Deterministic glidepaths carry a similar flaw. A smooth chart showing equities falling from 85% at age 25 to 10% at 65 cannot capture sequence-of-returns risk, where a drawdown in a member’s early fifties produces a fundamentally different result than identical average returns without one. Kidbrooke says the answer is a stochastic simulation engine generating thousands of economic scenarios, producing a probability distribution of outcomes rather than a single projection.

The quality of those simulations depends on the Economic Scenario Generator beneath them, it said. Real markets exhibit fat tails, volatility clustering and correlations that shift under stress; Gaussian models systematically understate tail risk. For CPF, the model must also be calibrated to Singapore’s asset universe, including the STI, SGD-denominated global equities and Singapore government bonds. Full methodological transparency and reproducible audit trails will also be expected, effectively ruling out spreadsheet-based approaches.

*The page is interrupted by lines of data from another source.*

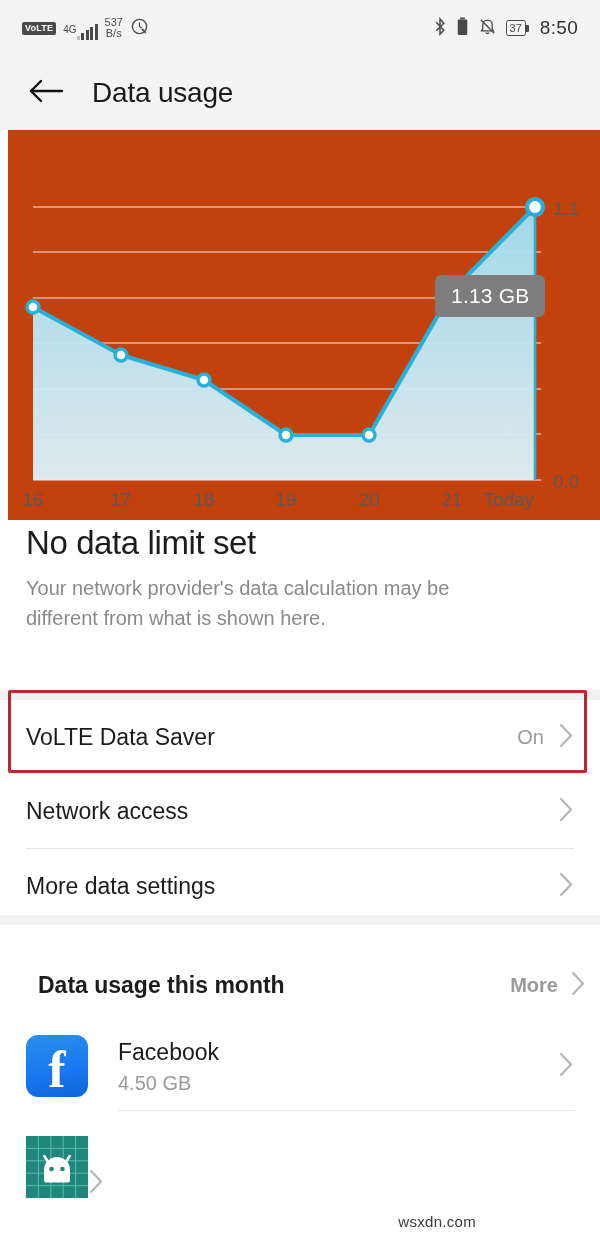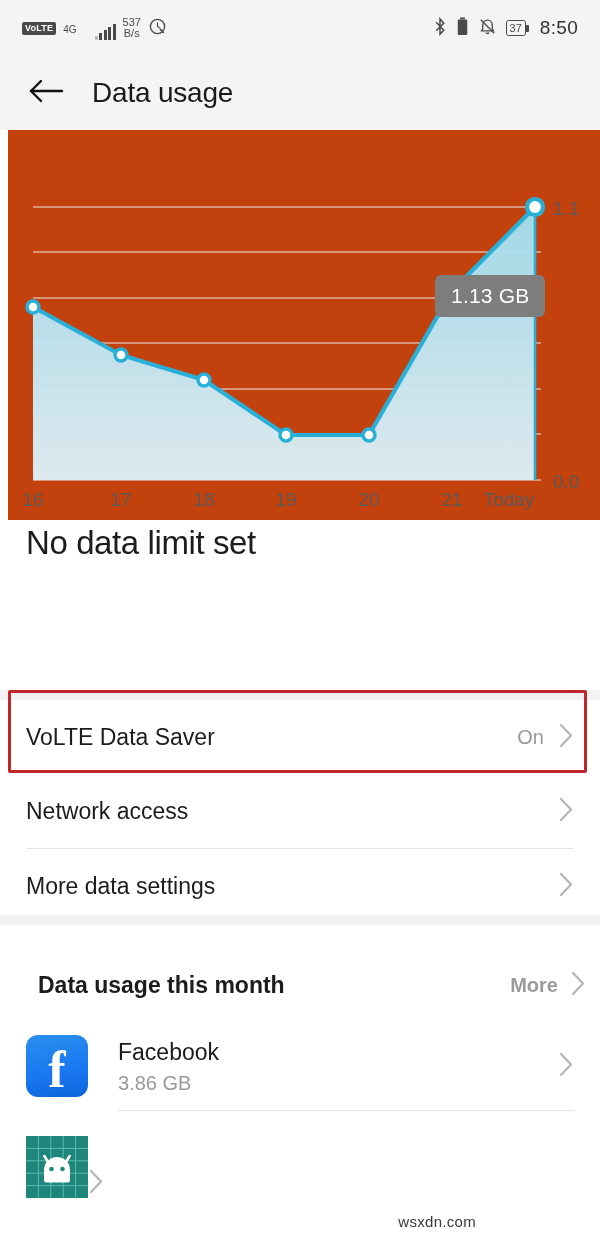"4G" .sig-wrap { gap: 18px -> 0 }
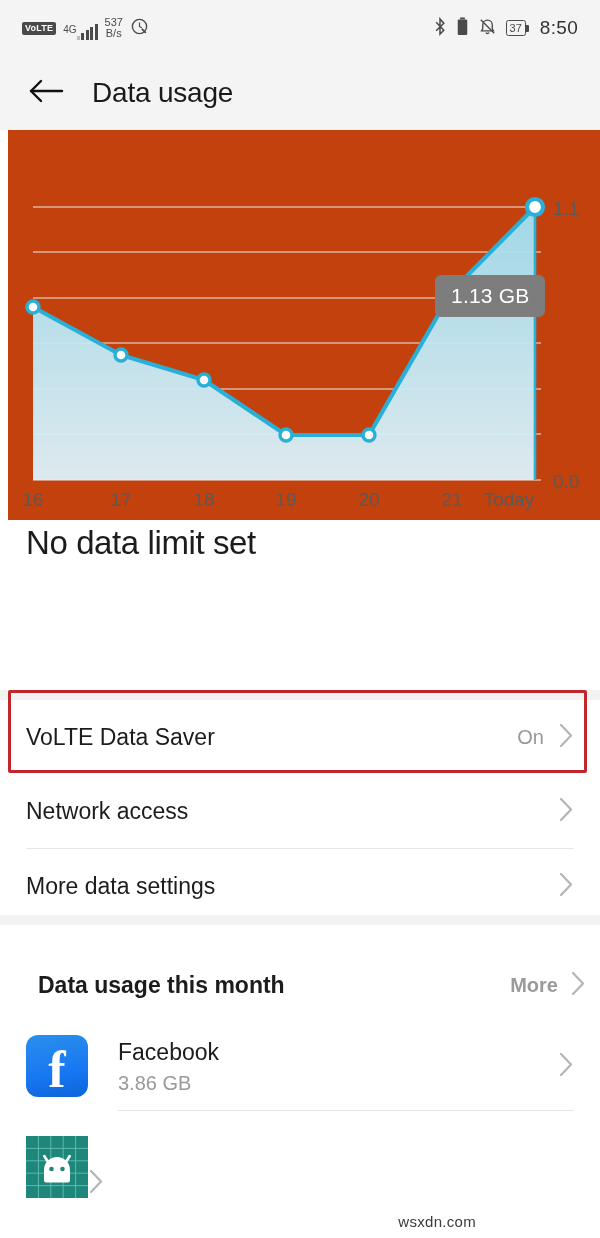"Your network provider's data calculation" div.limit-sub { html: none -> <div>Your network provider's data calculation may be different from what is shown here.</div> }
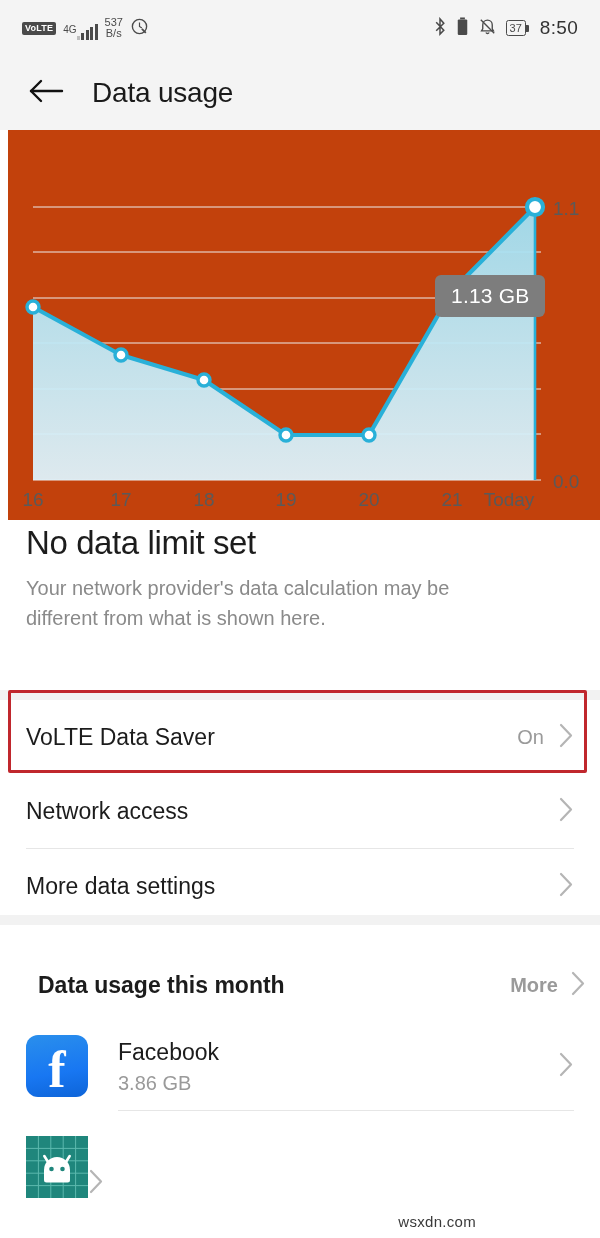"3.86 GB" div.app-size { text: 3.86 -> 4.50 }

Building this in-house is a multi-year effort. Kidbrooke’s KidbrookeONE platform offers the capability through a stateless, API-first architecture, running 5,000 scenarios across 720 time steps per recalculation, with Expected Shortfall and FRS attainment outputs and complete audit trails, while storing no end-customer data. The firm points to its work with Skandia, the Nordic pension provider managing SEK 863bn in assets, which went from concept to live digital advisory service in four months.

As Kidbrooke puts it, the glidepath is the product, but the analytics is what makes it credible.